---- The data

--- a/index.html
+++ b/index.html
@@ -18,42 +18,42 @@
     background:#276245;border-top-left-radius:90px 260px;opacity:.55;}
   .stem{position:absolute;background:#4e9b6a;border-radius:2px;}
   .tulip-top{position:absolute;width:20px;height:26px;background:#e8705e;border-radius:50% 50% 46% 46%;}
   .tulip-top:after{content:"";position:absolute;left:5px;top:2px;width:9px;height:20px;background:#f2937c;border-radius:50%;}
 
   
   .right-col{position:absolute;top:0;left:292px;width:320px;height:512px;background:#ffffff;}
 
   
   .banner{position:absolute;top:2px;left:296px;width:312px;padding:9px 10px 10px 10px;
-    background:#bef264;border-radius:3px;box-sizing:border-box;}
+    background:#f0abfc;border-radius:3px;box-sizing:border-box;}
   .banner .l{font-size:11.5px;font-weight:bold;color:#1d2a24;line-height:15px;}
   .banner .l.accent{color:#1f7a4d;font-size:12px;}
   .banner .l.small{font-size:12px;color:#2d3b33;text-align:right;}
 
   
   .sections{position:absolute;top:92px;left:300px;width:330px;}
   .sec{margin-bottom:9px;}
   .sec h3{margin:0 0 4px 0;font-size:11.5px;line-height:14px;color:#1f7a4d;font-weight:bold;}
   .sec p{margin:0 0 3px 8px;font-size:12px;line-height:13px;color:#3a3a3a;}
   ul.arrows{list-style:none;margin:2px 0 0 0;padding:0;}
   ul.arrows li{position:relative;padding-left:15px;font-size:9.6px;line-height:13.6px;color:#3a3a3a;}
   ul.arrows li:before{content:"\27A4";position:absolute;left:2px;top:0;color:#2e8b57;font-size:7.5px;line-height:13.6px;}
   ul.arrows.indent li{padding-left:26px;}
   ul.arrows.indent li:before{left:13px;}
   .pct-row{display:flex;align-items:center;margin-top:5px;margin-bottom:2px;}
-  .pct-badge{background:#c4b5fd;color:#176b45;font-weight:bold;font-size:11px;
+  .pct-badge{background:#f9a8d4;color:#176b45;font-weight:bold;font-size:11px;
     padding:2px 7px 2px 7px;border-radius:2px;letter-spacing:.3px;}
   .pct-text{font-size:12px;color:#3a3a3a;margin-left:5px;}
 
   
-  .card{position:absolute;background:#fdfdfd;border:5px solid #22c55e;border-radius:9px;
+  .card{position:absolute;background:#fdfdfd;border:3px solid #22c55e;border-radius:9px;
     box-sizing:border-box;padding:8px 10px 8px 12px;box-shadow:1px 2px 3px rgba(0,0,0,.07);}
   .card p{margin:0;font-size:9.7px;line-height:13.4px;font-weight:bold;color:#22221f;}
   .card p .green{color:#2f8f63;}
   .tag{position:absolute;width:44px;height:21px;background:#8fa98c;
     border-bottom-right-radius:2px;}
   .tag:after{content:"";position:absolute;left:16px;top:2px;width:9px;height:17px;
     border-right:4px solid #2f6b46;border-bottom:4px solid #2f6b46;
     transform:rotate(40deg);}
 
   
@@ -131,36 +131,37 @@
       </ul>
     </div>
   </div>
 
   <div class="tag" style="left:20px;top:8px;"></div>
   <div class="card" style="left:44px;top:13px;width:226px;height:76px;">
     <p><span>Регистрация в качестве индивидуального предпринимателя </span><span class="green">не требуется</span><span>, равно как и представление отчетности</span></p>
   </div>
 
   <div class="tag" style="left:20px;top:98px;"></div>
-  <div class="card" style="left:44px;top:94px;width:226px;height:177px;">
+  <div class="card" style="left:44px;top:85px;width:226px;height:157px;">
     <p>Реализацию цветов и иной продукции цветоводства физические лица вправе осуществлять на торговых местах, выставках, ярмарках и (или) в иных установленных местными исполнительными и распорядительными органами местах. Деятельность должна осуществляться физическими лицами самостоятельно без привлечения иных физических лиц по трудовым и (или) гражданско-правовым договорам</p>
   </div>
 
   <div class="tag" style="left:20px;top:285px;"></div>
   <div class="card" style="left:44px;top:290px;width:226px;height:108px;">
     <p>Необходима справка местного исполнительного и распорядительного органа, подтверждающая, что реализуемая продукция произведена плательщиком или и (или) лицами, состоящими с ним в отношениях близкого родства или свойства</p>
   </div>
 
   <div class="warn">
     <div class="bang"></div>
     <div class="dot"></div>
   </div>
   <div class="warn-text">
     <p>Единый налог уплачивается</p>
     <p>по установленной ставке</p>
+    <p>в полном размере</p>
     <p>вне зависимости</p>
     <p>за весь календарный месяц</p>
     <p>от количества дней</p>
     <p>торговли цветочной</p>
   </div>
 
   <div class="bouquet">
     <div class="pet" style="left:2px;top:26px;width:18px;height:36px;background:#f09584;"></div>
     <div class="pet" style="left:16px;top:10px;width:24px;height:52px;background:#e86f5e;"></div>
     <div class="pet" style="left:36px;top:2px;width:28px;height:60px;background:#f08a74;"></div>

--------

-- Instructions to follow --
Exactly how many lines in the listing above contain the string "padding"? Give the number without comment.

-- Completed task --
6